■ What you will do: Leave the images out, and otherwise write out each entry exactly.

■ Record set:
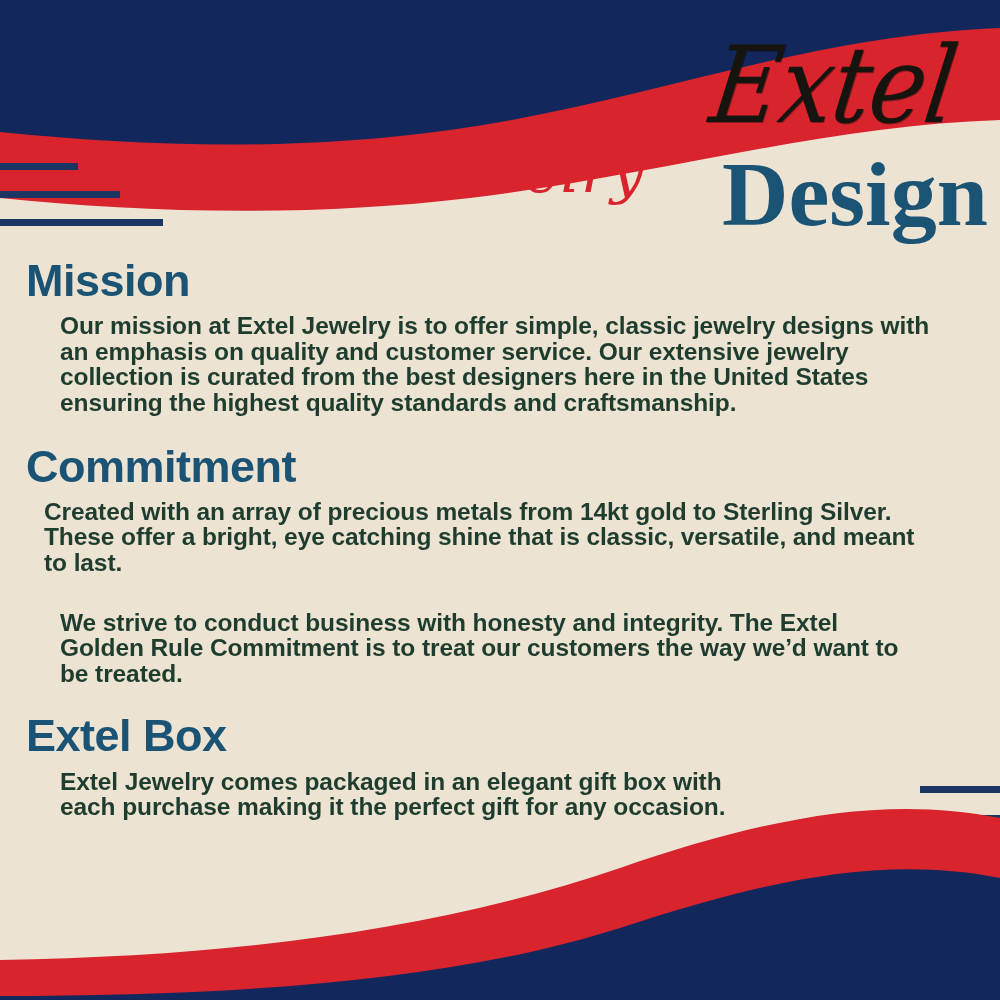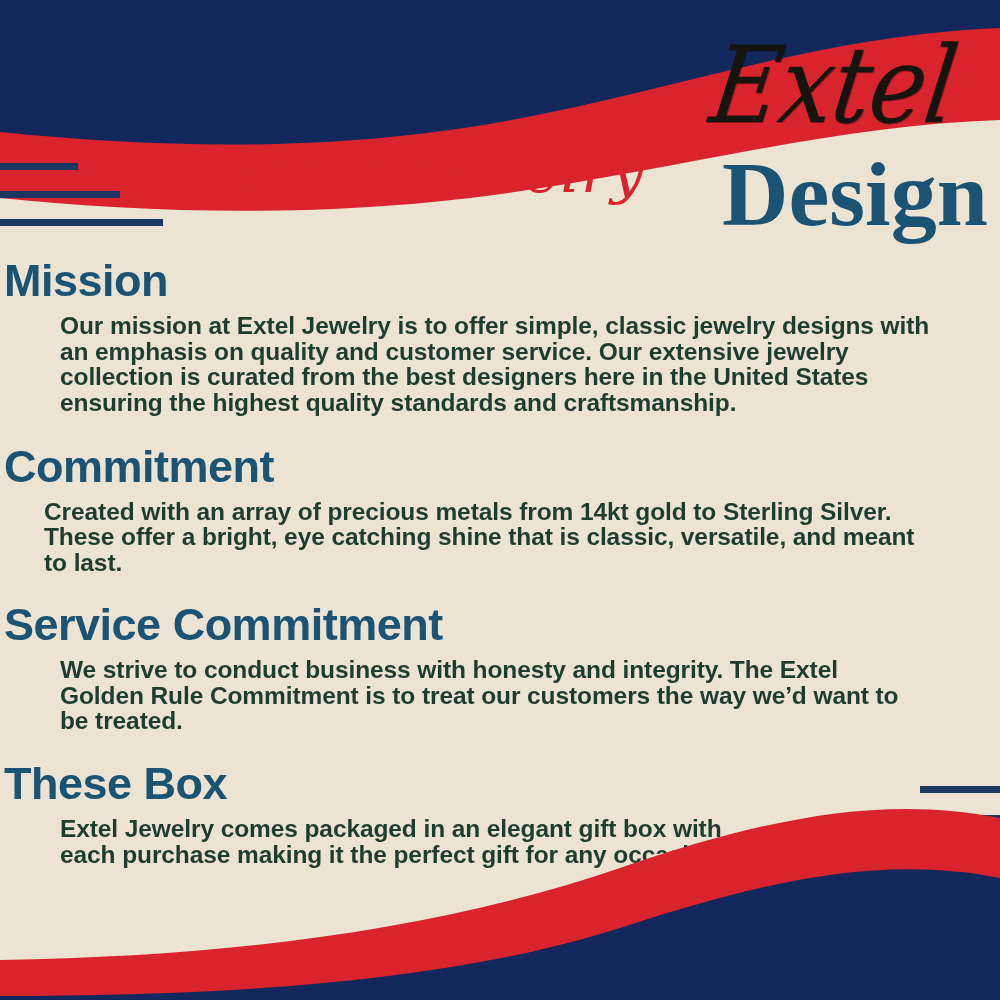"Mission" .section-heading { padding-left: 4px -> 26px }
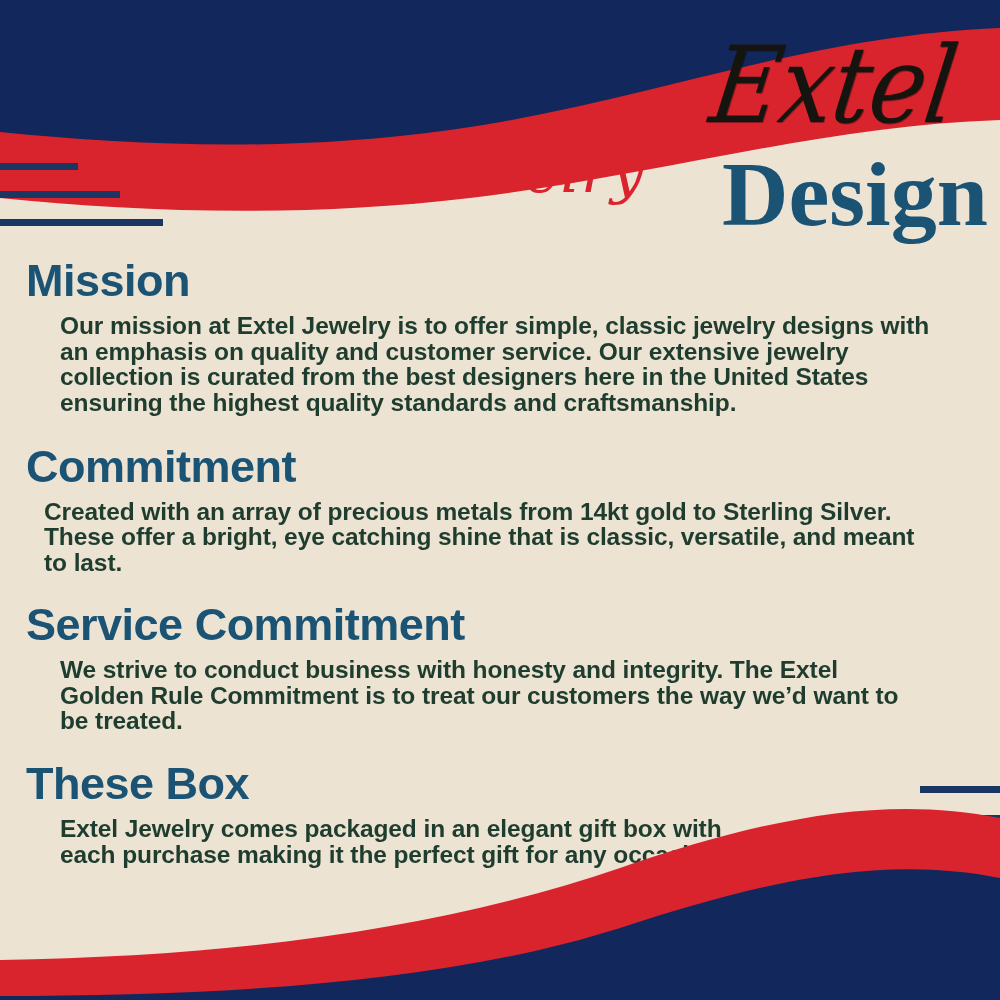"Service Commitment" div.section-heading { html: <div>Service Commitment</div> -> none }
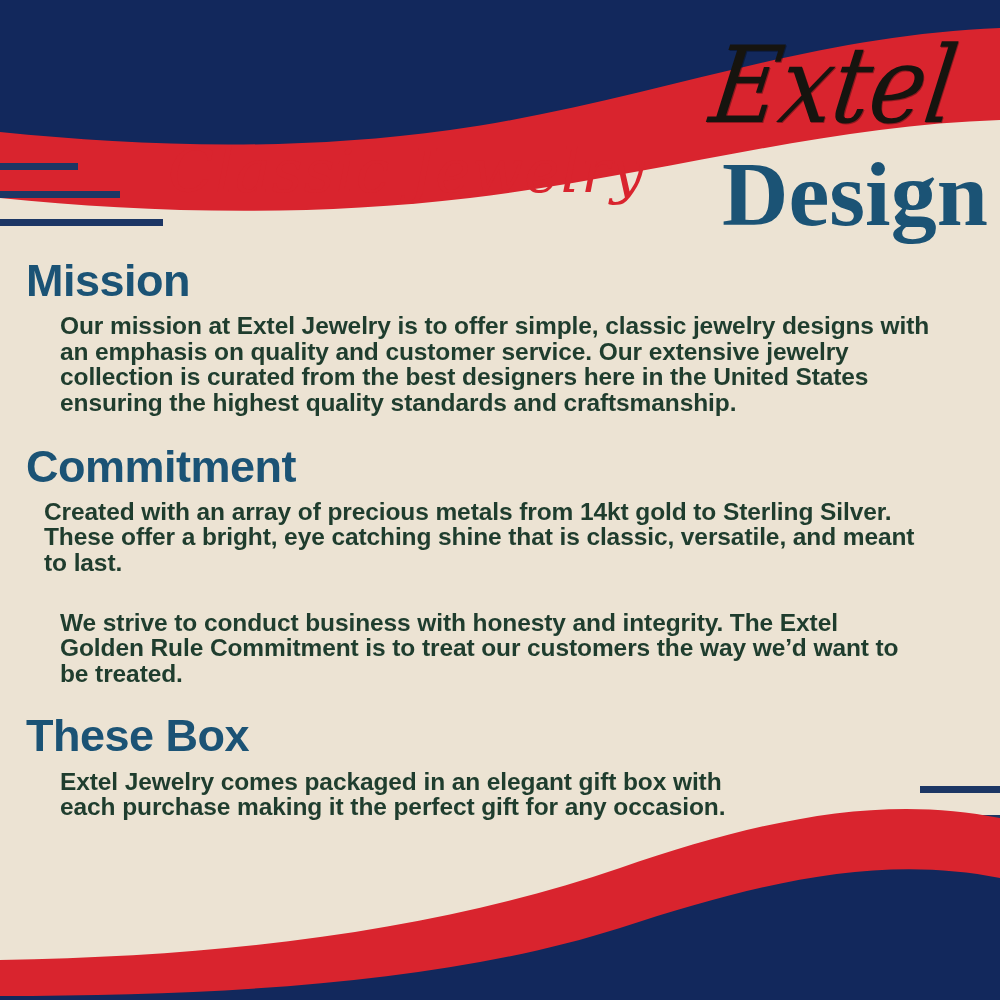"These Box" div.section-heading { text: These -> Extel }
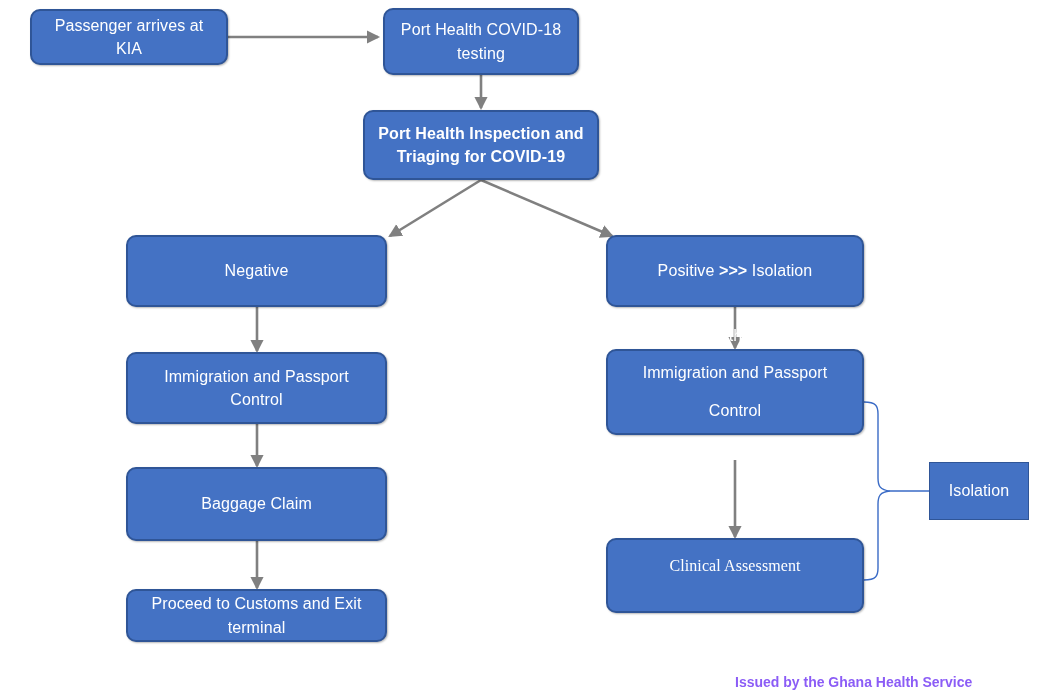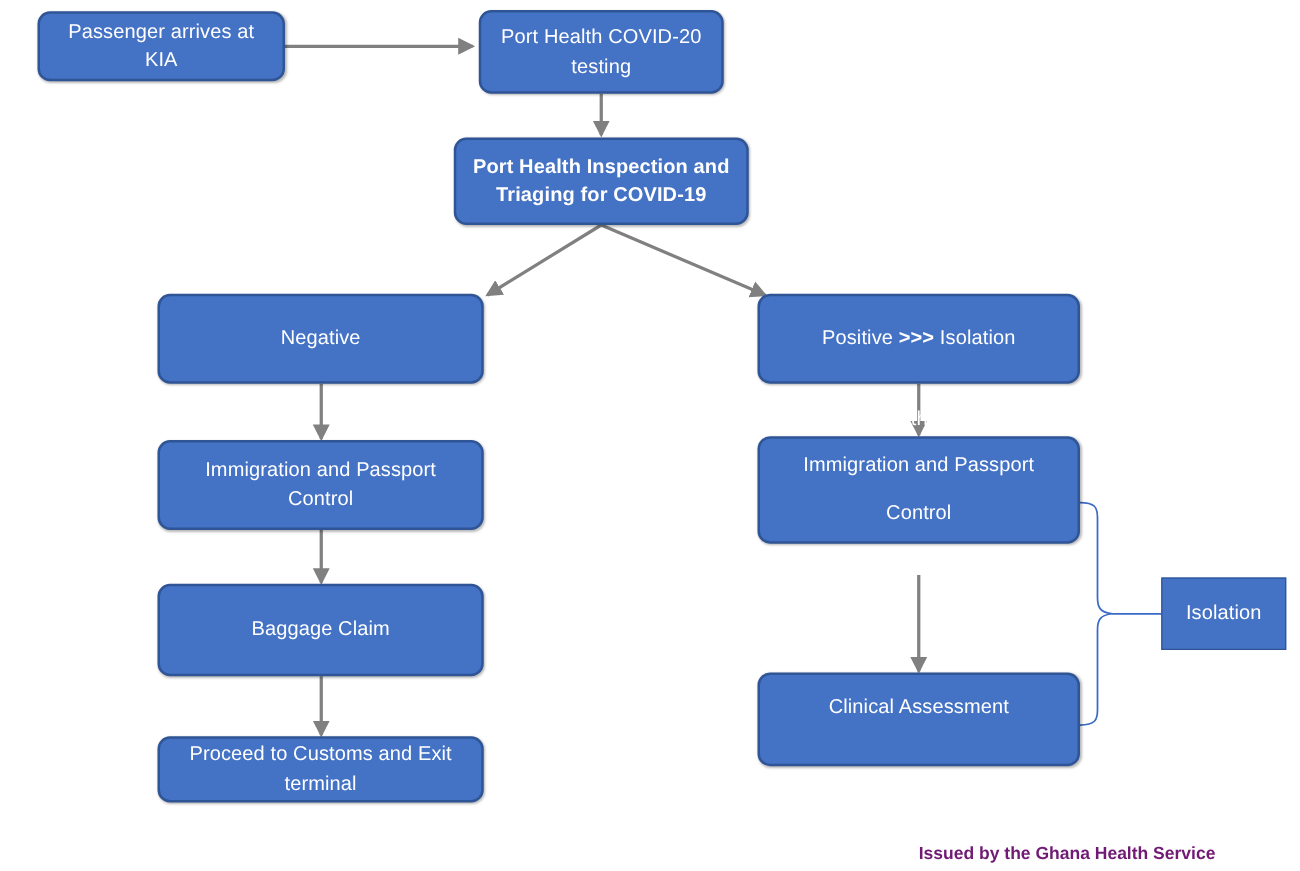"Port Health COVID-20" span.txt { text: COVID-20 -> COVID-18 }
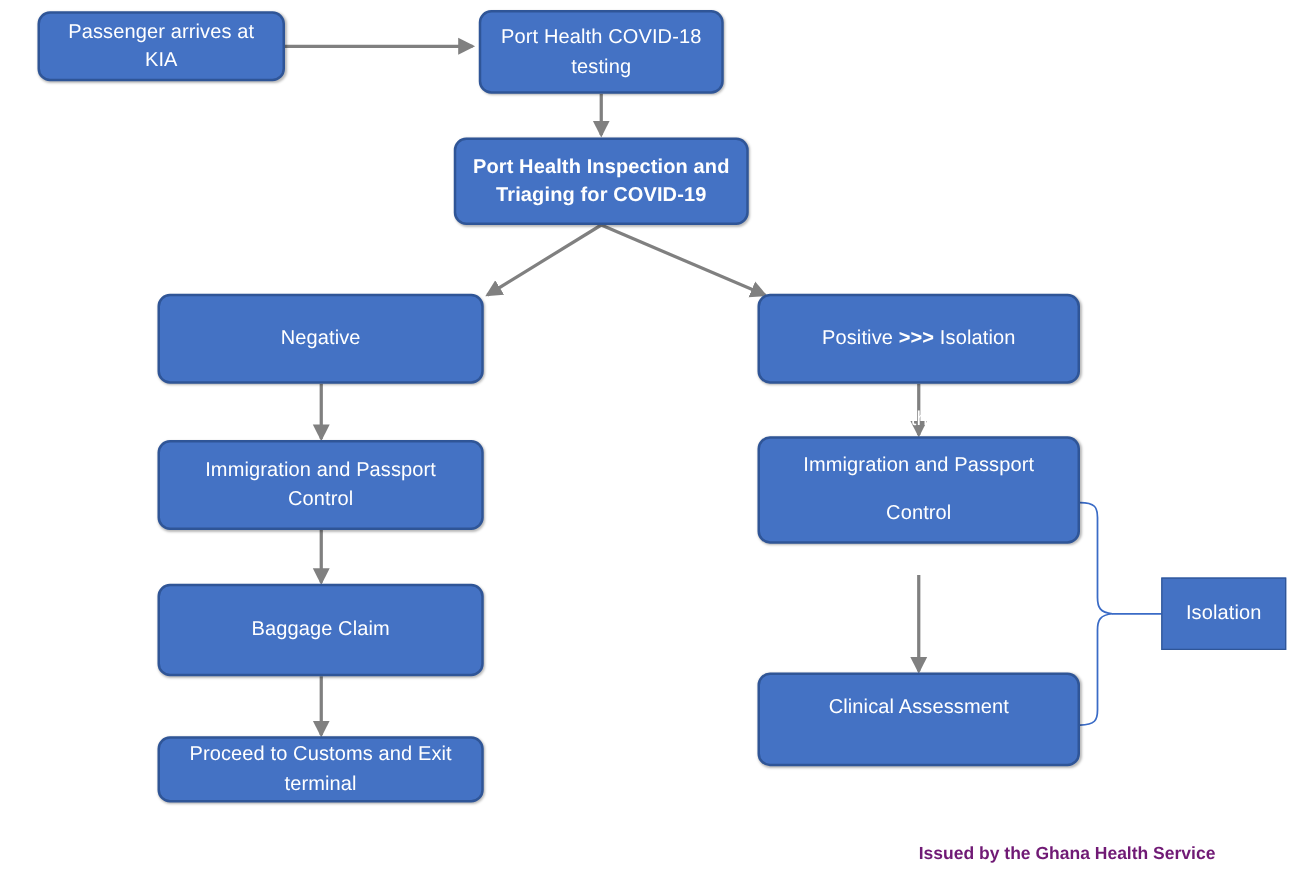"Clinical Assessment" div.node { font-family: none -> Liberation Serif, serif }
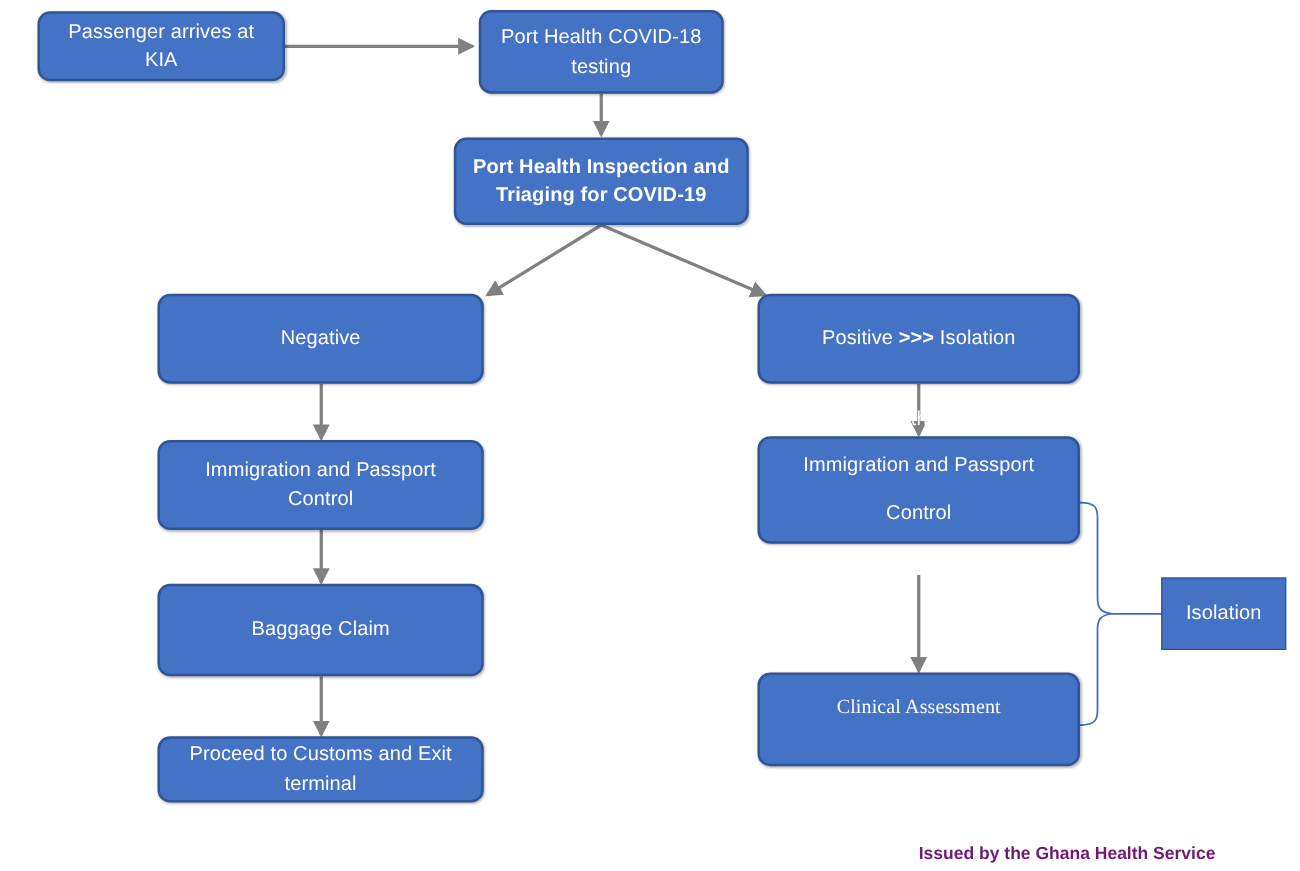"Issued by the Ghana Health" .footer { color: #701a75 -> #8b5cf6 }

■ Result of this task:
"Mission" .section-heading { padding-left: 4px -> 26px }
"Service Commitment" div.section-heading { html: <div>Service Commitment</div> -> none }
"These Box" div.section-heading { text: These -> Extel }
"Port Health COVID-20" span.txt { text: COVID-20 -> COVID-18 }
"Clinical Assessment" div.node { font-family: none -> Liberation Serif, serif }
"Issued by the Ghana Health" .footer { color: #701a75 -> #8b5cf6 }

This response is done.